(Itemized modification records)
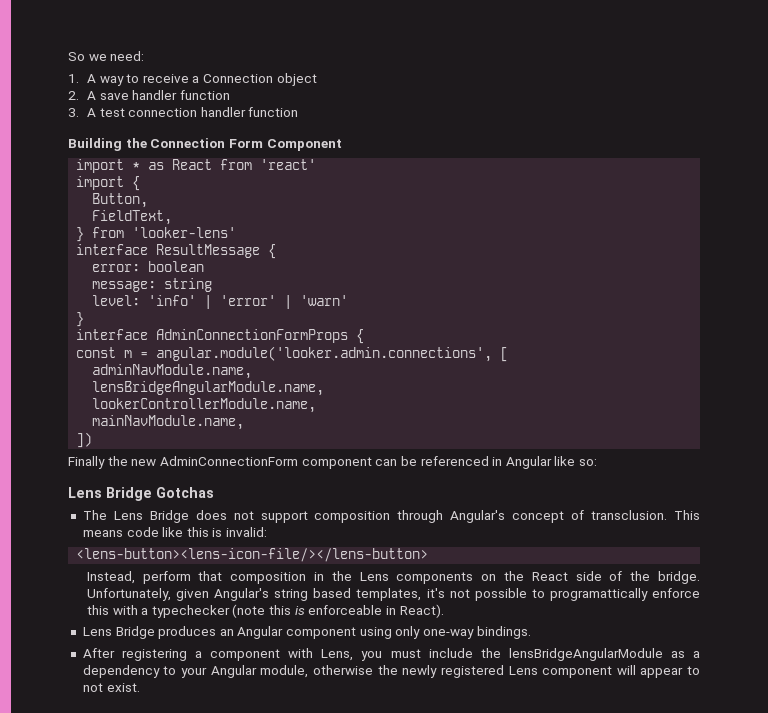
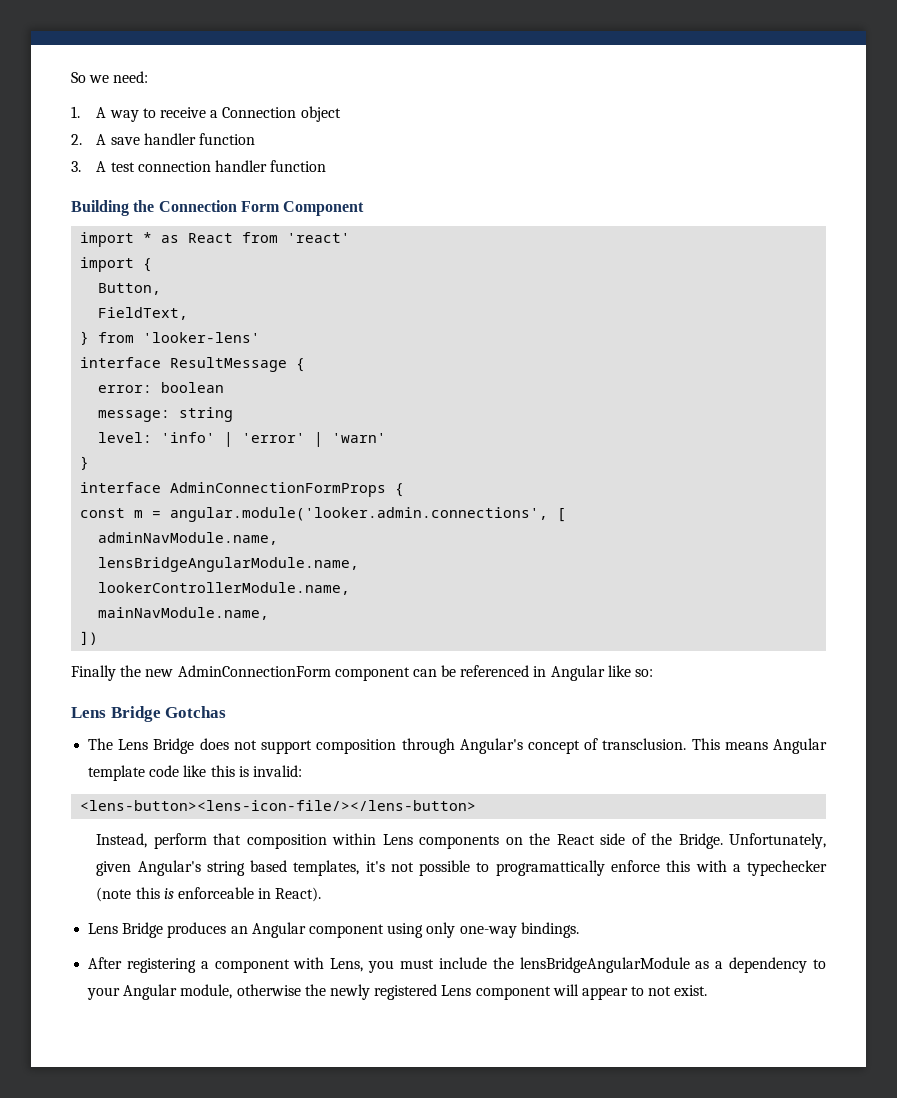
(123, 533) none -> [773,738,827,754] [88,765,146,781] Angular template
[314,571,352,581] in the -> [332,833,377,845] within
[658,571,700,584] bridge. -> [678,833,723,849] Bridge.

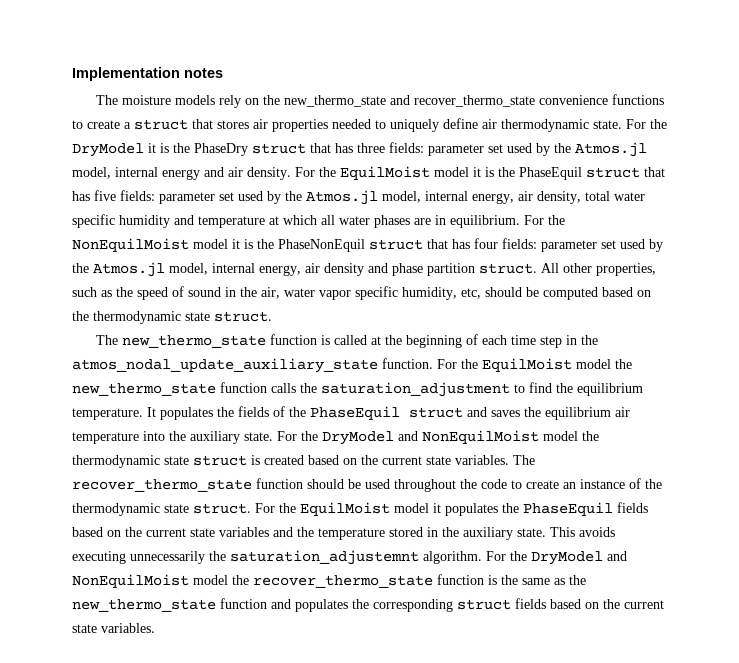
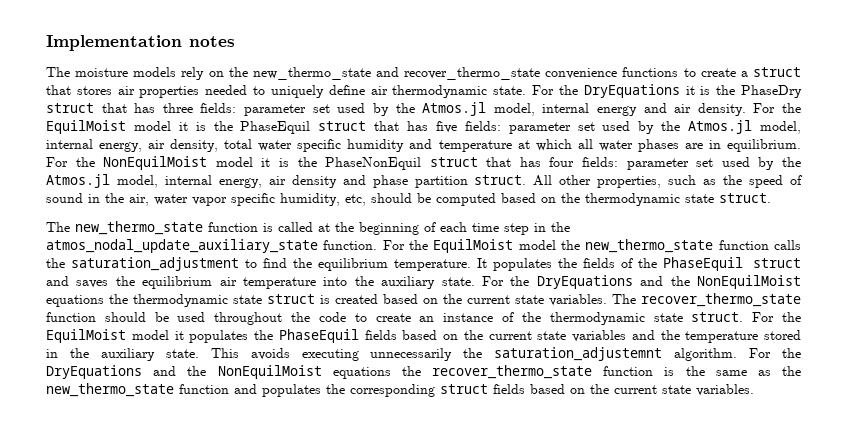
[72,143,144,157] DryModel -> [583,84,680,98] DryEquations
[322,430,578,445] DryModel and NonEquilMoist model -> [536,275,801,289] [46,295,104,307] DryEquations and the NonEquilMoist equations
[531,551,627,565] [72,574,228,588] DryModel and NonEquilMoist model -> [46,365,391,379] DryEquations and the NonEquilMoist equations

### YOUR INSTRUCTIONS
Leave the images out and give the rest of the data again exactly.

### TASK OUTPUT
(123, 533) none -> [773,738,827,754] [88,765,146,781] Angular template
[314,571,352,581] in the -> [332,833,377,845] within
[658,571,700,584] bridge. -> [678,833,723,849] Bridge.

[72,143,144,157] DryModel -> [583,84,680,98] DryEquations
[322,430,578,445] DryModel and NonEquilMoist model -> [536,275,801,289] [46,295,104,307] DryEquations and the NonEquilMoist equations
[531,551,627,565] [72,574,228,588] DryModel and NonEquilMoist model -> [46,365,391,379] DryEquations and the NonEquilMoist equations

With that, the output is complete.